The boat was swinging into a broad bend of the river when he finished, and through the clarity of the night, a long line of hills was coming into view on the eastern horizon. The long journey through banks of endless flat country was left behind and the sloping hills rose as if to extend a welcome to the voyagers.

"That's old Vick's plantation across the point," the Captain said, rising and stretching his arms above his head. "Looks like we're near there, don't it; but it'll be mornin' before we land." Looking at his large watch, its open face characteristic of its owner, he gave an exclamation of surprise and turning away hurried down the ladder to the lower deck.

"Don't forget what I've been telling you!" he called back as he disappeared. "I wa'n't born yesterday, nor the day before neither."

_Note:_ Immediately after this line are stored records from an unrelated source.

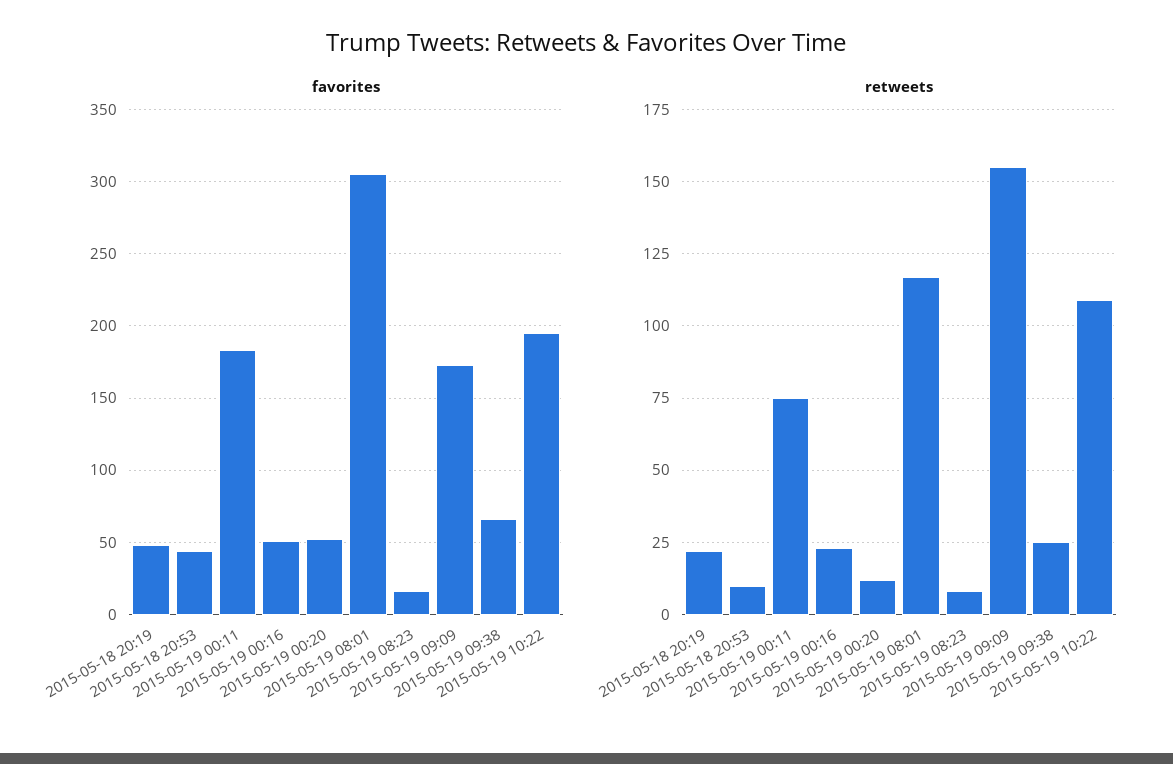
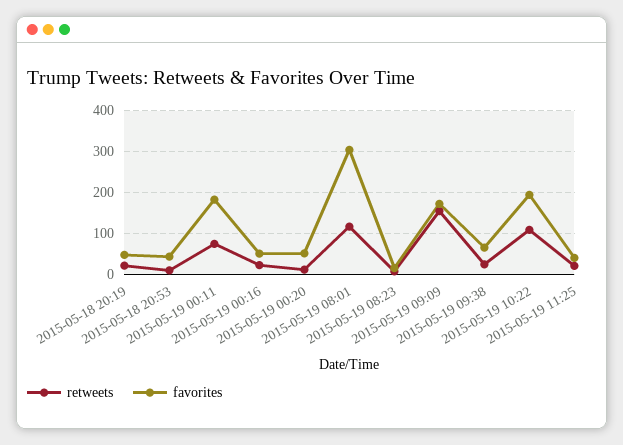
retweets, 2015-05-19 11:25: none -> 20
favorites, 2015-05-19 11:25: none -> 40

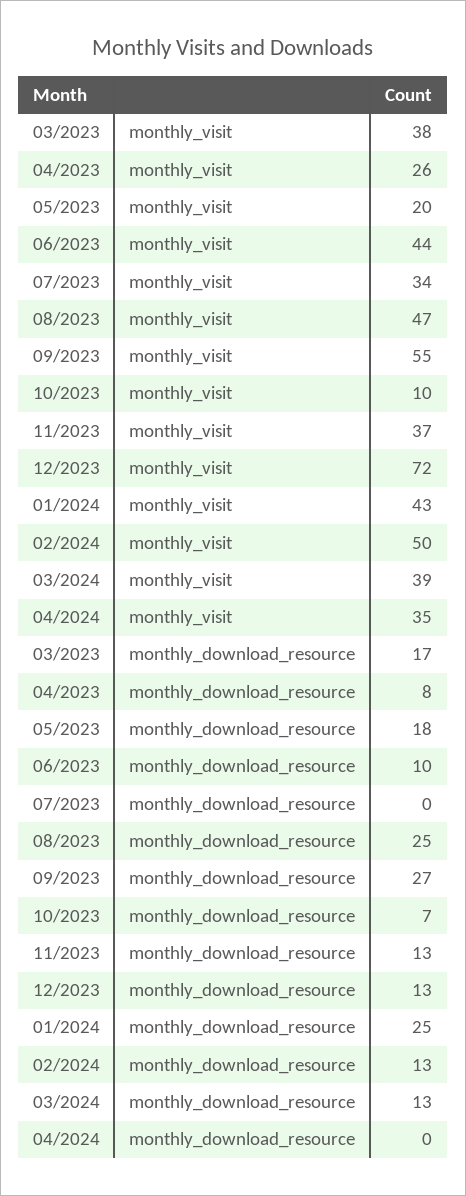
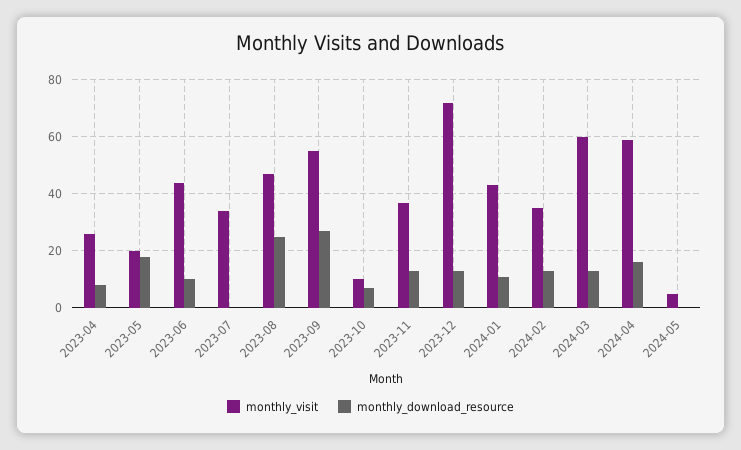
monthly_visit, 03/2023: 38 -> none
monthly_visit, 02/2024: 50 -> 35
monthly_visit, 03/2024: 39 -> 60
monthly_visit, 04/2024: 35 -> 60
monthly_download_resource, 03/2023: 17 -> none
monthly_download_resource, 01/2024: 25 -> 10
monthly_download_resource, 04/2024: 0 -> 15
monthly_visit, 2024-05: none -> 5
monthly_download_resource, 2024-05: none -> 0

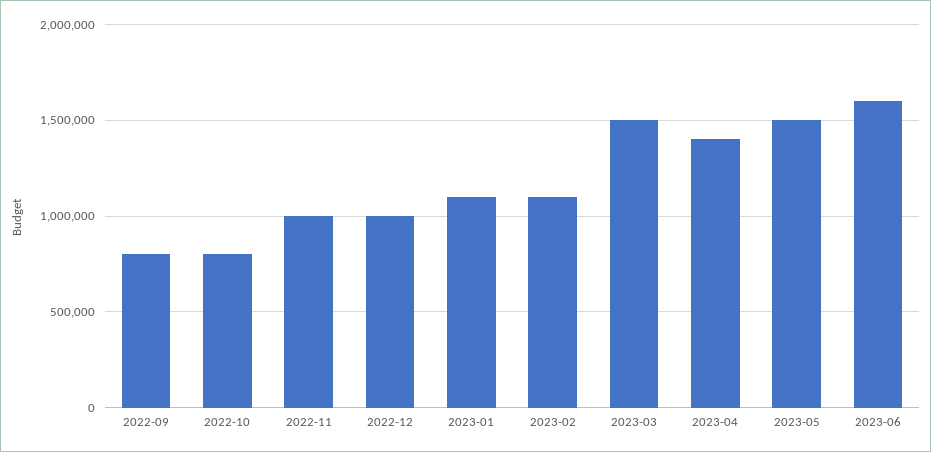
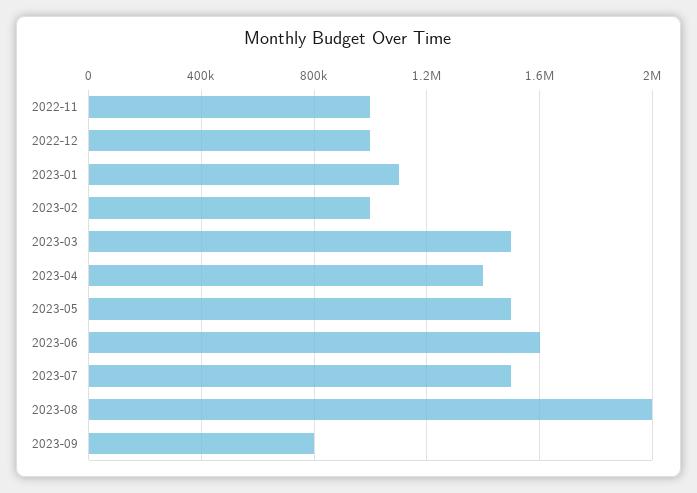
2022-09: 800000 -> none
2022-10: 800000 -> none
2023-02: 1100000 -> 1000000
2023-07: none -> 1500000
2023-08: none -> 2000000
2023-09: none -> 800000

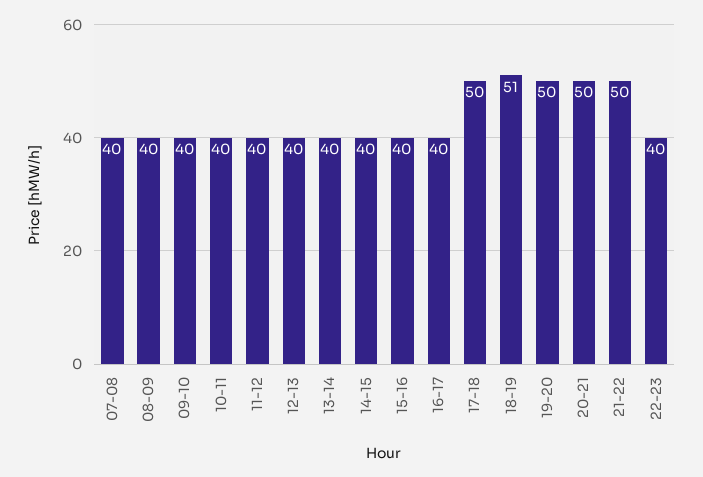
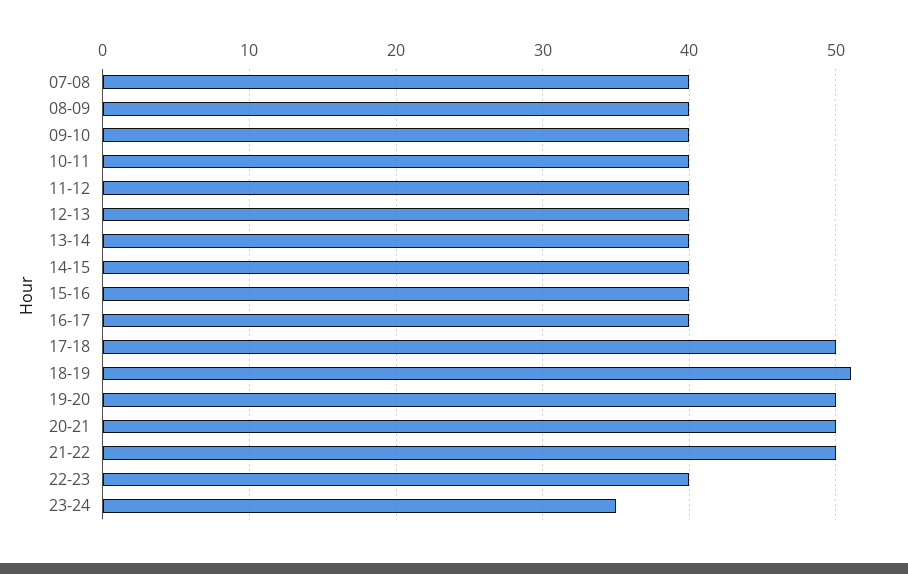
23-24: none -> 35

The young fellow walked forward when he was alone, and stood where he could see beneath him the prow of the boat pushing its way into the impenetrable blue of the broad stream. He had felt the influence of the river that night more than at any time during his voyage. Its immensity, its awfulness, gripped him with a new understanding of eternity. The endless legends it embodied rose before him; gorgeous pageants passed in review; into his vision came the long procession of pioneers who had set sail upon these waters; De Soto first, who slept now within its enveloping solitude, afterwards Joliet and Marquette, La Salle with his cross of conquest and his flag of France, the Spaniards from the Mexican Gulf clashing with the English out of the North, and always, coming first upon the river and still present in their silent, stealthy canoes, the real owners of its breadth and length—the Red Men. All these he saw pushing their way along and seeking their fortune, even as he was doing now.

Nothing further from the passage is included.